2016-07-08 18:06 GMT+02:00 Rouzbeh Sarrafieh <rouzbeh.sarrafieh@gmail.com>:

> Agreed on the github/slack(gitter possibly to keep it open source or even
> the current IRC irc://irc.w3.org:6665/#htmail) . I think the blacklist
> idea is a good one as well as I've always referred to the campaign monitor
> list https://www.campaignmonitor.com/css/ to what I can't use vs can.

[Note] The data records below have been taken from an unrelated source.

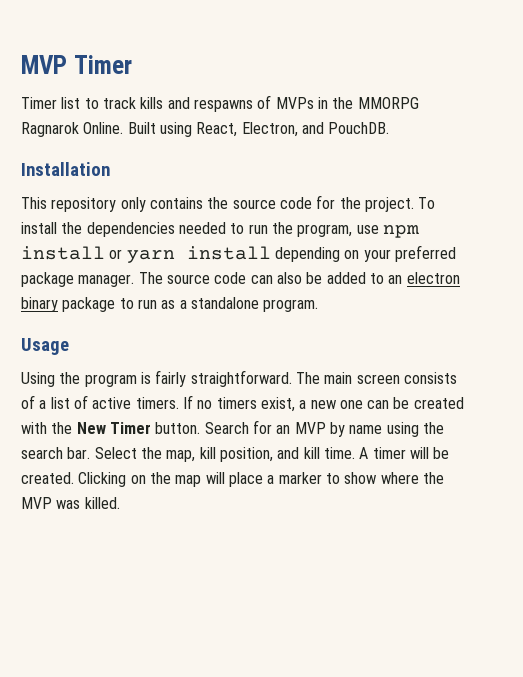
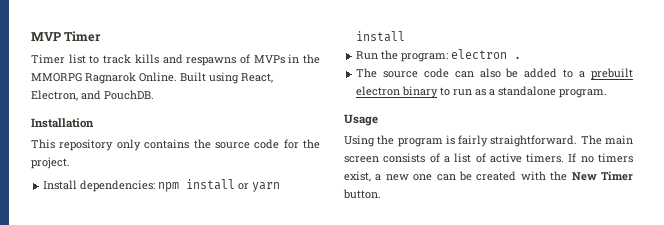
- This repository only contains the source code for the project. To install the dependencies needed to run the program, use npm install or yarn install depending on your preferred package manager. The source code can also be added to an electron binary package to run as a standalone program.
+ This repository only contains the source code for the project.
+ Install dependencies: npm install or yarn install
+ Run the program: electron .
+ The source code can also be added to a prebuilt electron binary to run as a standalone program.
- Search for an MVP by name using the search bar. Select the map, kill position, and kill time. A timer will be created. Clicking on the map will place a marker to show where the MVP was killed.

> This was already an idea back when the group was slightly more active
> https://www.w3.org/community/htmail/2015/04/30/taking-the-reductive-approach/
>
> Perhaps start anew setting a baseline spec to at least establish support
> for small to large screen layout/typography consistency across clients,
> possibly start small to build a logical minimum support of these things
> before moving on to trying to bring in the vast array of CSS props in? I
> feel this would be a less harrowing task for email providers and clients to
> integrate. Thoughts?
>
> Best,
>
> Rouzbeh Sarrafieh
>
> Rouzbeh Sarrafieh  //  Portfolio <http://www.rouzbeh.net>  //  LinkedIn
> <http://www.linkedin.com/in/rouzbehsarrafieh>   //  @rouzbeh84
> <https://twitter.com/rouzbeh84>
>
> On Fri, Jul 8, 2016 at 8:39 AM, Spellacy, Michael <
> Michael.Spellacy@tmp.com> wrote:
>
>> + 1 Github and Slack. We might even attract more attention/help on
>> GitHub. :-)
>>
>> Yes, agreed. Swell start.
>>
>> Regards,
>> Spell
>>
>> On Jul 8, 2016, at 11:22 AM, Hall, Charles (DET-MRM) <
>> Charles.Hall@mrm-mccann.com> wrote:
>>
>> Hi Rémi,
>>
>> This is a brilliant start. Perhaps we should move this conversation from
>> the mailing list to another channel to start sharing resources and tracking
>> progress. GitHub for code examples? Slack for conversations?
>>
>> I actually prefer to model the CSS supports as a blacklist instead of a
>> whitelist. If we start with the premise that all CSS features, properties,
>> selectors, and values should be supported, then it would be up to the
>> vendors to reductively blacklist these and define the reasoning. As this
>> list would ideally be shorter, it may be easier to version and iterate as
>> support changed.
>>
>> Cheers,
>>
>> *Charles Hall*
>> UX Architect, Technology
>>
>> t / 248.203.8723  m / 248.225.8179
>> e / charles.hall@mrm-mccann.com
>> skype / charles.h.all
>> 280 N Old Woodward Suite 300, Birmingham MI 48009
>> w / www.mrm-mccann.com
>>
>> <5D510C5C-1CCD-479C-A466-98D1FC580B9B[13].png>
>> Creativity. Technology. Performance.
>>
>> From: "Rémi (HTeuMeuLeu)" <remi@hteumeuleu.fr>
>> Date: Friday, July 8, 2016 at 8:16 AM
>> To: "public-htmail@w3.org" <public-htmail@w3.org>
>> Subject: Ideas for an Email Specification
>> Resent-From: <public-htmail@w3.org>
>> Resent-Date: Friday, July 8, 2016 at 8:17 AM
>>
>> Hello everyone,
>>
>> I believe that creating an Email Specification with guidelines for email
>> client vendors could vastly help getting things standardized. Given the
>> recent rebirth of this mailing list, I'd like to share a few random ideas I
>> had in the past year of things that should be standardized across email
>> clients.
>>
>> # HTML
>> * How to embed an HTML email within a webmail or application. Some
>> webmails like Gmail, Yahoo or Outlook.com <http://outlook.com> embed the
>> HTML directly within the webmail. Others like AOL use an iframe.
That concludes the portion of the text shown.